Le problème avec cette ligne de pensée est qu’il y a beaucoup de choses qui causent des dommages à l’ADN des cellules individuelles dans une boite de Pétri, mais qui ne causent pas de cancers aux êtres humains. Le fait de baigner des cellules isolées dans une solution fortement chimique est une première étape si vous voulez savoir si un élément chimique pourrait être dangereux. Mais ce genre d’étude peut vous dire si cet élément chimique vaut la peine d’être étudié plus avant, mais pas s’il constitue réellement un problème dans la façon dont les êtres humains l’utilisent.

Pour aller plus au fond des choses, des scientifiques se sont plongés dans le monde des anti-transpirants. Leurs résultats ont réfuté de fond en comble l’idée que les femmes qui utilisent des anti-transpirants ont plus souvent des cancers du sein que celles qui n’en utilisent pas. Une étude publiée dans Critical Reviews in Toxicology [2] en 2014 a minutieusement examiné toutes les recherches existantes concernant les problèmes de santé liés à l’aluminium, et n’a pas trouvé de preuves que les anti-transpirants représentaient un danger particulier pour la santé humaine.

Les fabricants de déodorants mettent de l’aluminium dans leurs formules parce que cela bloque les canaux sudoripares, mais il ne pénètre pas plus profondément dans la peau. C’est ce qui en fait un anti-transpirant efficace. Pour qu’un composé cause le cancer, un mécanisme doit être associé à une absorption dans le sang dans une concentration suffisamment élevée pour causer une toxicité, et ce n’est pas le cas avec les composés qui font habituellement les produits appliqués sous les aisselles.

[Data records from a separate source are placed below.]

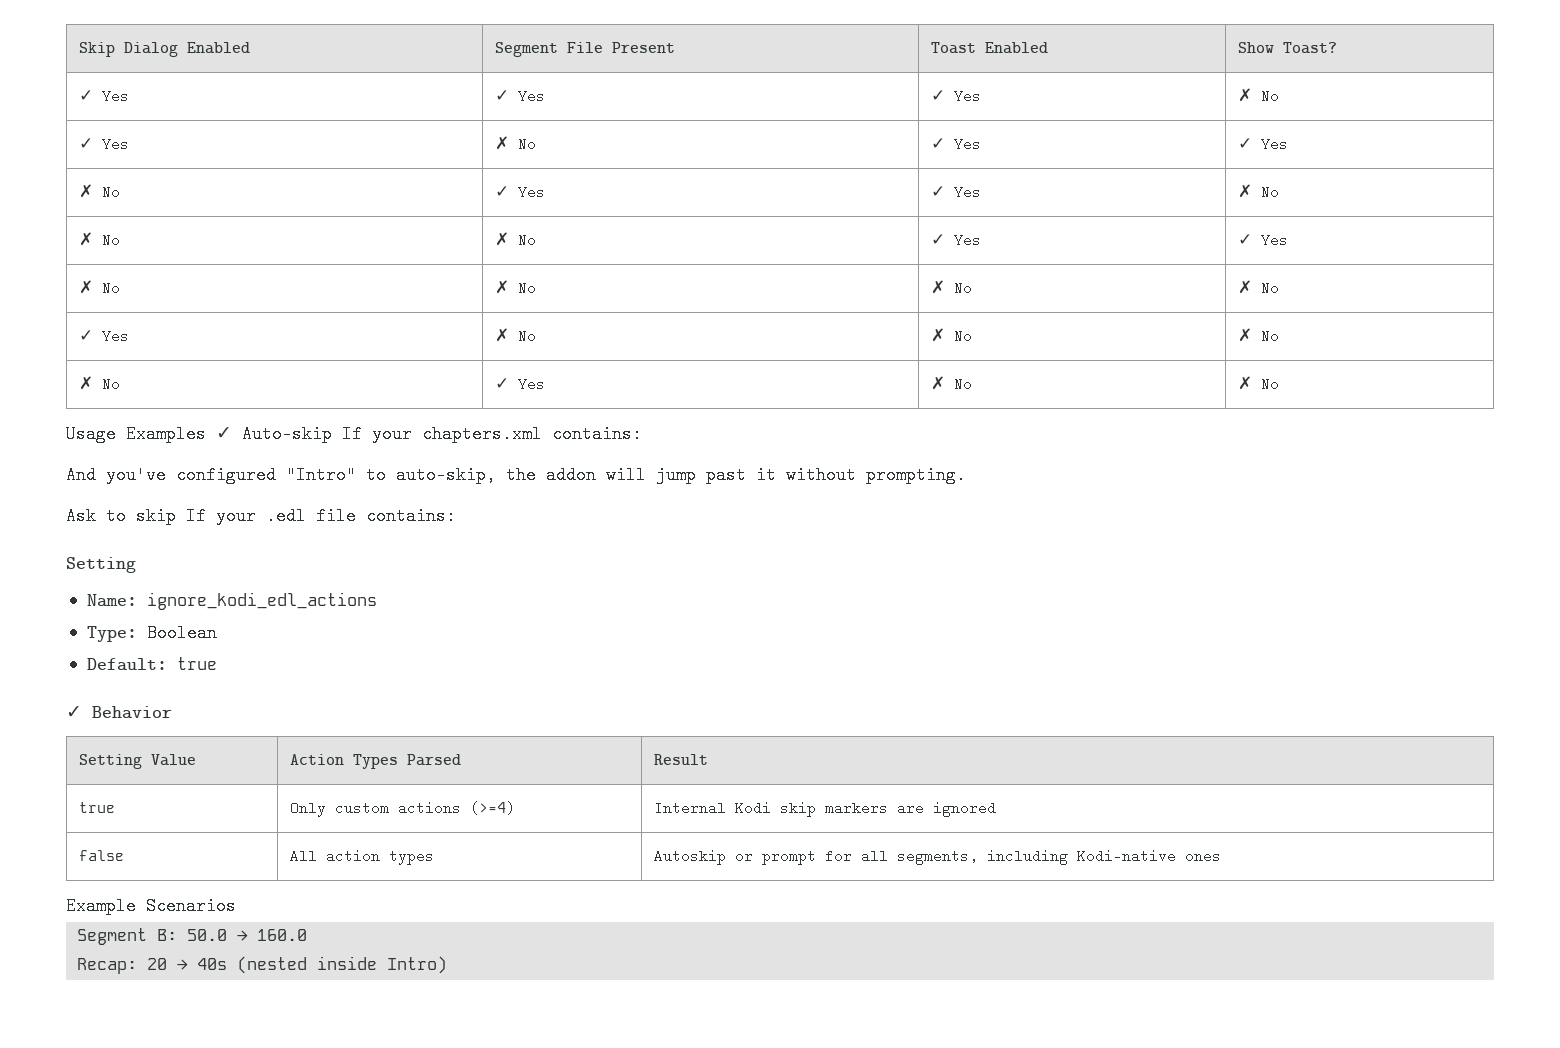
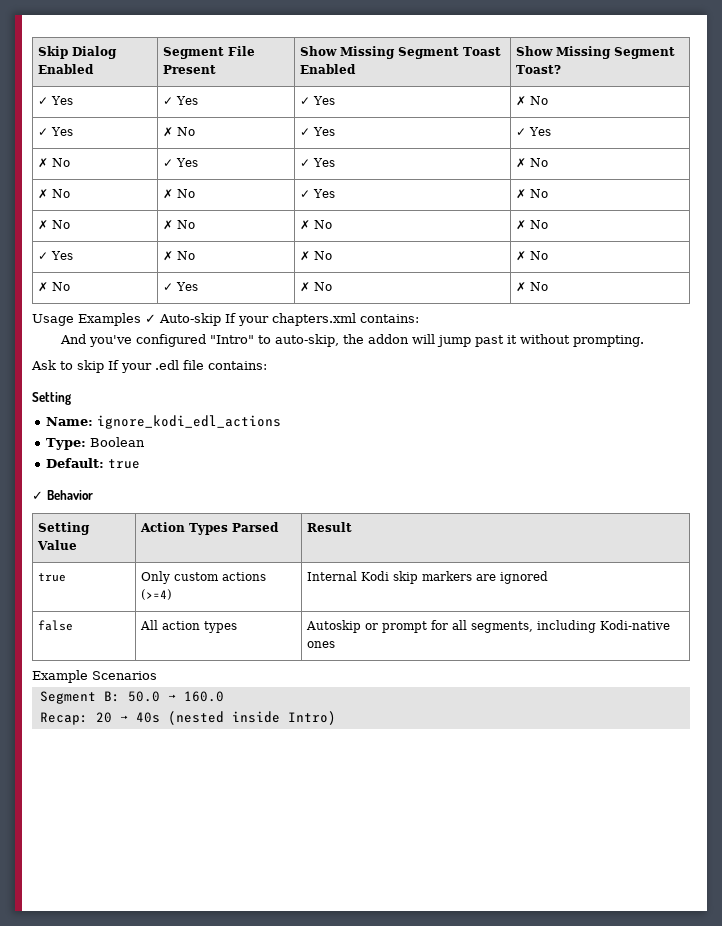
- Skip Dialog Enabled | Segment File Present | Toast Enabled | Show Toast?
+ Skip Dialog Enabled | Segment File Present | Show Missing Segment Toast Enabled | Show Missing Segment Toast?
- ✗ No | ✗ No | ✓ Yes | ✓ Yes
+ ✗ No | ✗ No | ✓ Yes | ✗ No

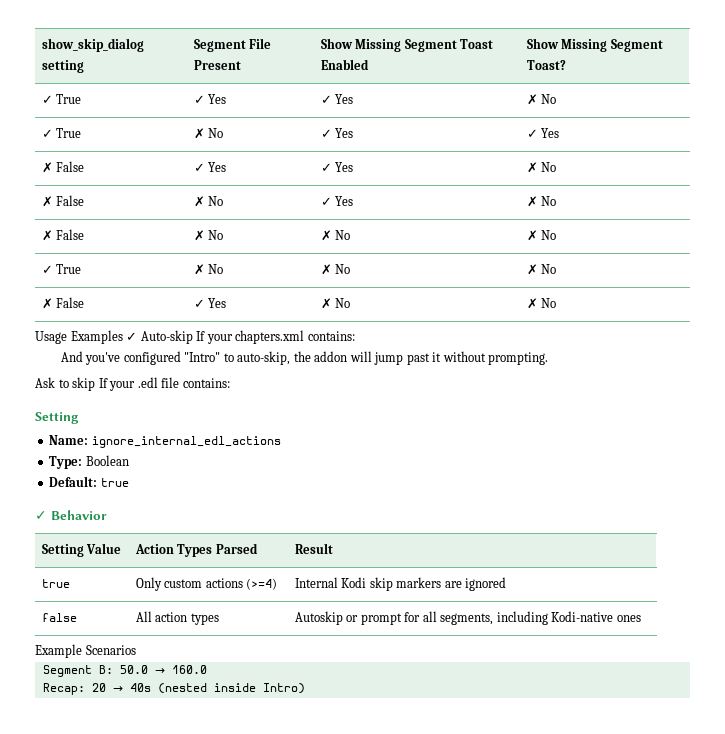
- Skip Dialog Enabled | Segment File Present | Show Missing Segment Toast Enabled | Show Missing Segment Toast?
+ show_skip_dialog setting | Segment File Present | Show Missing Segment Toast Enabled | Show Missing Segment Toast?
- ✓ Yes | ✓ Yes | ✓ Yes | ✗ No
+ ✓ True | ✓ Yes | ✓ Yes | ✗ No
- ✓ Yes | ✗ No | ✓ Yes | ✓ Yes
+ ✓ True | ✗ No | ✓ Yes | ✓ Yes
- ✗ No | ✓ Yes | ✓ Yes | ✗ No
+ ✗ False | ✓ Yes | ✓ Yes | ✗ No
- ✗ No | ✗ No | ✓ Yes | ✗ No
+ ✗ False | ✗ No | ✓ Yes | ✗ No
- ✗ No | ✗ No | ✗ No | ✗ No
+ ✗ False | ✗ No | ✗ No | ✗ No
- ✓ Yes | ✗ No | ✗ No | ✗ No
+ ✓ True | ✗ No | ✗ No | ✗ No
- ✗ No | ✓ Yes | ✗ No | ✗ No
+ ✗ False | ✓ Yes | ✗ No | ✗ No
- Name: ignore_kodi_edl_actions
+ Name: ignore_internal_edl_actions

En d’autres termes, pour qu’un élément chimique cause un cancer, il doit entrer dans le corps à hautes doses. Une petite application quotidienne d’aluminium sous les aisselles ne produit pas cet effet. Pour vous débarrasser de tout l’aluminium présent dans le corps, il ne suffira pas d’arrêter de mettre du déodorant. La marijuana et le tabac contiennent de l’aluminium [3]. Et, bien entendu, il est aussi présent dans le papier d’aluminium, les couverts et les ustensiles de cuisine.

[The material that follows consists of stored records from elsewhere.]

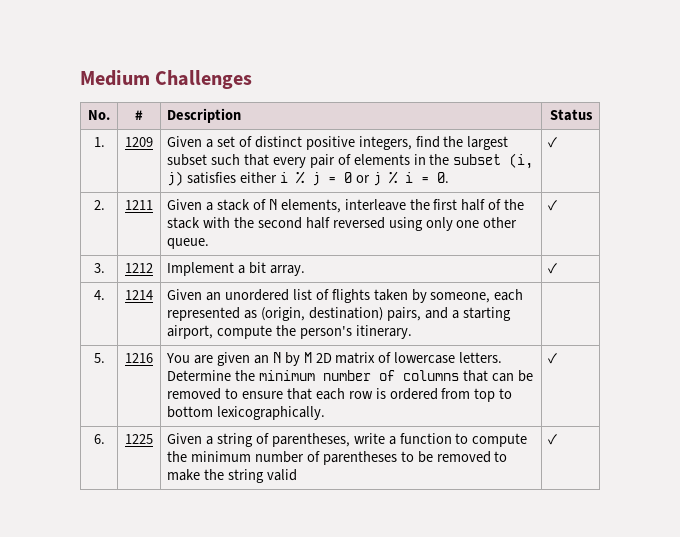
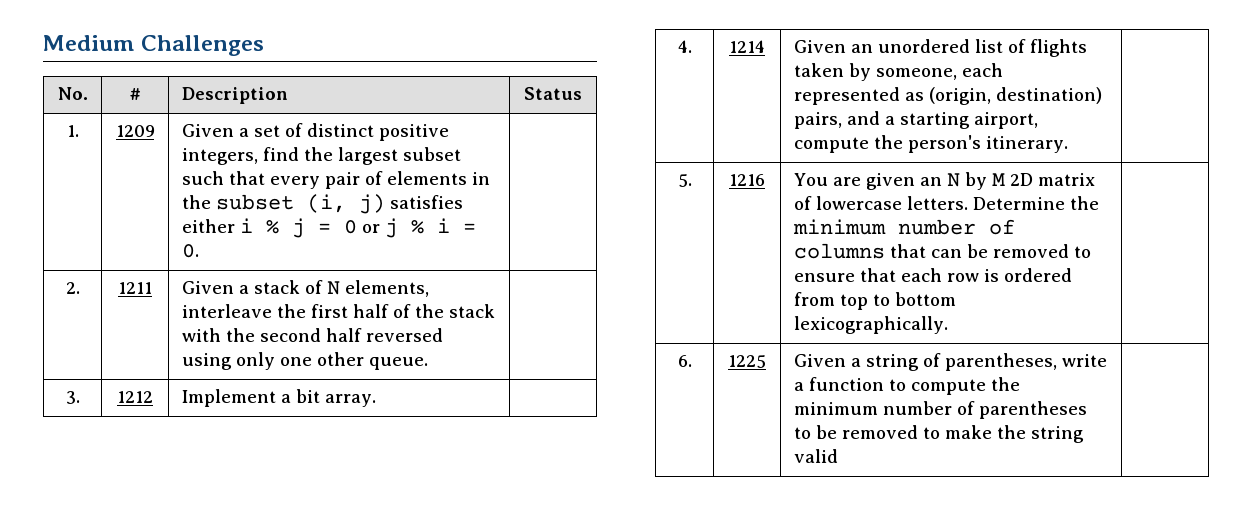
- 1. | 1209 | Given a set of distinct positive integers, find the largest subset such that every pair of elements in the subset (i, j) satisfies either i % j = 0 or j % i = 0. | ✓
+ 1. | 1209 | Given a set of distinct positive integers, find the largest subset such that every pair of elements in the subset (i, j) satisfies either i % j = 0 or j % i = 0. |
- 2. | 1211 | Given a stack of N elements, interleave the first half of the stack with the second half reversed using only one other queue. | ✓
+ 2. | 1211 | Given a stack of N elements, interleave the first half of the stack with the second half reversed using only one other queue. |
- 3. | 1212 | Implement a bit array. | ✓
+ 3. | 1212 | Implement a bit array. |
- 5. | 1216 | You are given an N by M 2D matrix of lowercase letters. Determine the minimum number of columns that can be removed to ensure that each row is ordered from top to bottom lexicographically. | ✓
+ 5. | 1216 | You are given an N by M 2D matrix of lowercase letters. Determine the minimum number of columns that can be removed to ensure that each row is ordered from top to bottom lexicographically. |
- 6. | 1225 | Given a string of parentheses, write a function to compute the minimum number of parentheses to be removed to make the string valid | ✓
+ 6. | 1225 | Given a string of parentheses, write a function to compute the minimum number of parentheses to be removed to make the string valid |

Les personnes qui courent le plus grand risque d’avoir des cancers associés à l’aluminium sont les travailleurs dans les fonderies et autres usines dans lesquelles il y a de fortes concentrations de poussières d’aluminium dans l’air. Mais c’est une situation bien différente de celle qui consiste à appliquer un gel sur la peau.

La peau est une véritable barrière qui protège le corps du monde extérieur. La seule exception sont les personnes qui souffrent d’allergies ou qui sont irritées par les anti-transpirants. Ces dernières peuvent utiliser des produits alternatifs comme le glycopyrrolate pour bloquer la transpiration.


Références et notes :

[1] J Inorg Biochem. 2005, Sep ;99(9):1912-9. Aluminium, antiperspirants and breast cancer.

[2] Systematic review of potential health risks posed by pharmaceutical, occupational and consumer exposures to metallic and nanoscale aluminum, aluminum oxides, aluminum hydroxide and its soluble salts. Crit Rev Toxicol. 2014.

[3] Systematic review of potential health risks posed by pharmaceutical, occupational and consumer exposures to metallic and nanoscale aluminum, aluminum oxides, aluminum hydroxide and its soluble salts. Crit Rev Toxicol. 2014.